(Revision comparison data)
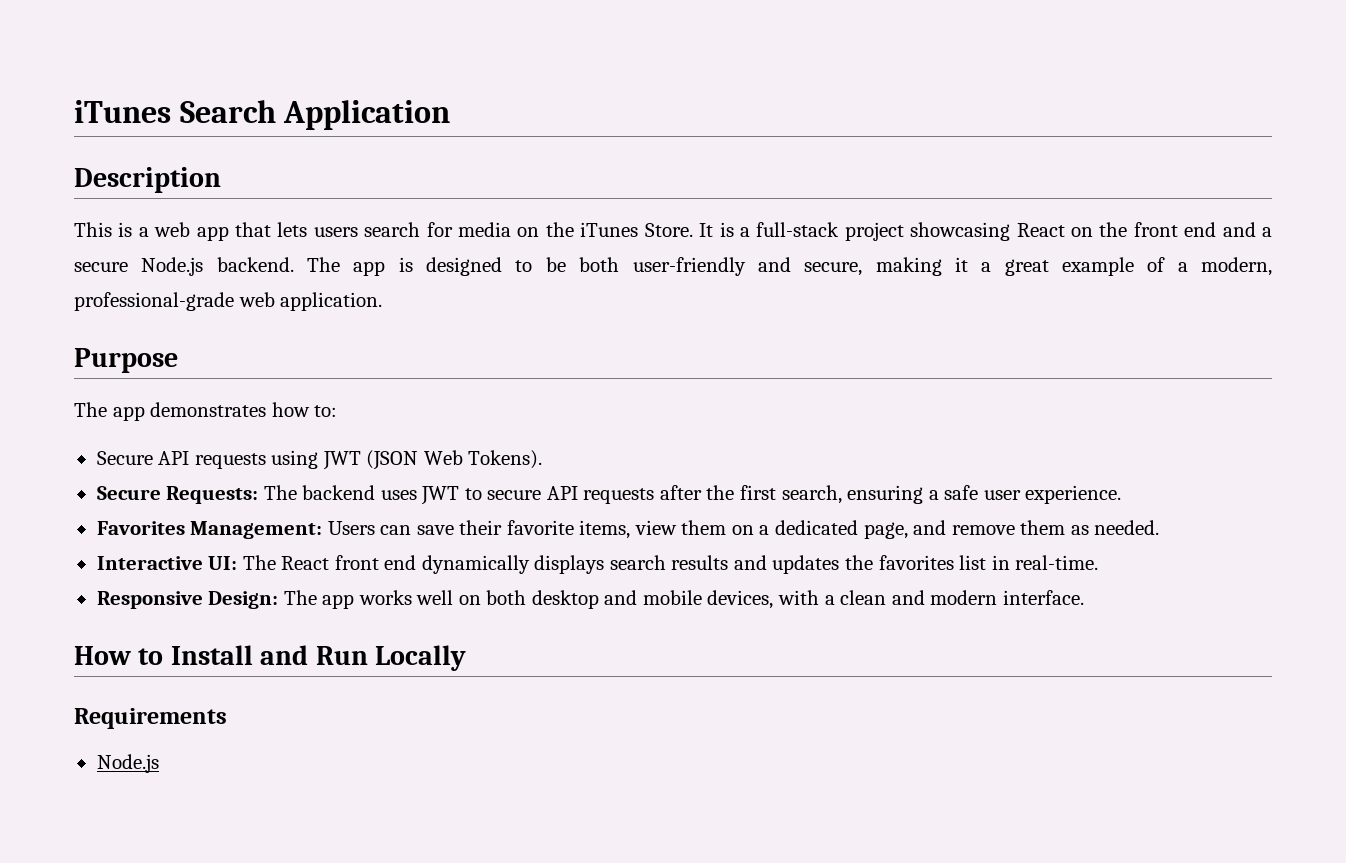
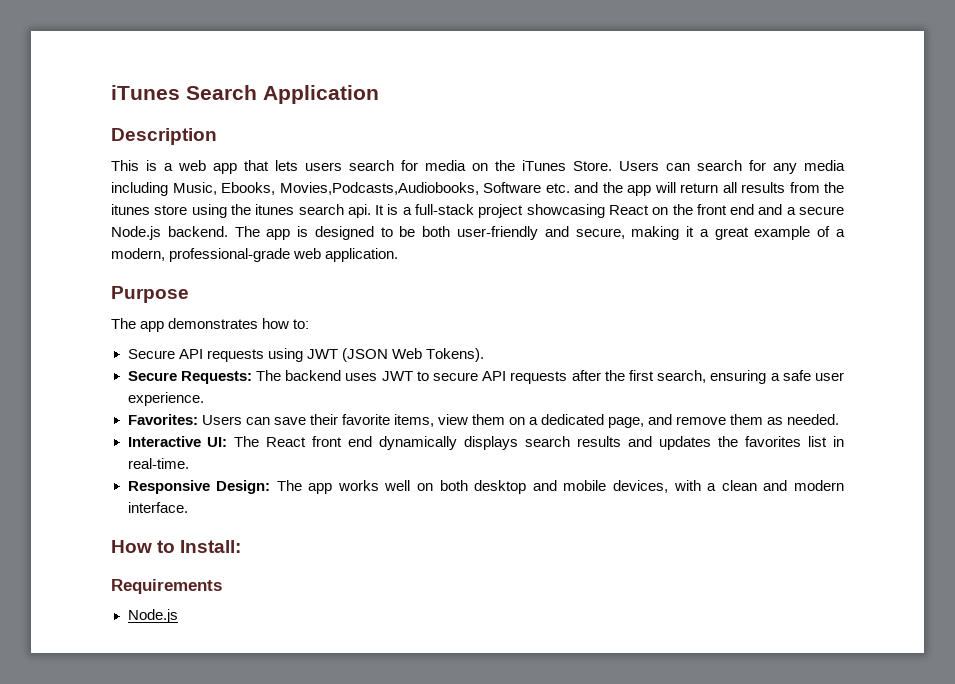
+ Users can search for any media including Music, Ebooks, Movies,Podcasts,Audiobooks, Software etc. and the app will return all results from the itunes store using the itunes search api.
- Favorites Management: Users can save their favorite items, view them on a dedicated page, and remove them as needed.
+ Favorites: Users can save their favorite items, view them on a dedicated page, and remove them as needed.
- How to Install and Run Locally
+ How to Install:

PROBLEM. Looking at the data above, show all lines where the word "them" occurs.

RESPONSE TO THIS TASK.
- Favorites Management: Users can save their favorite items, view them on a dedicated page, and remove them as needed.
+ Favorites: Users can save their favorite items, view them on a dedicated page, and remove them as needed.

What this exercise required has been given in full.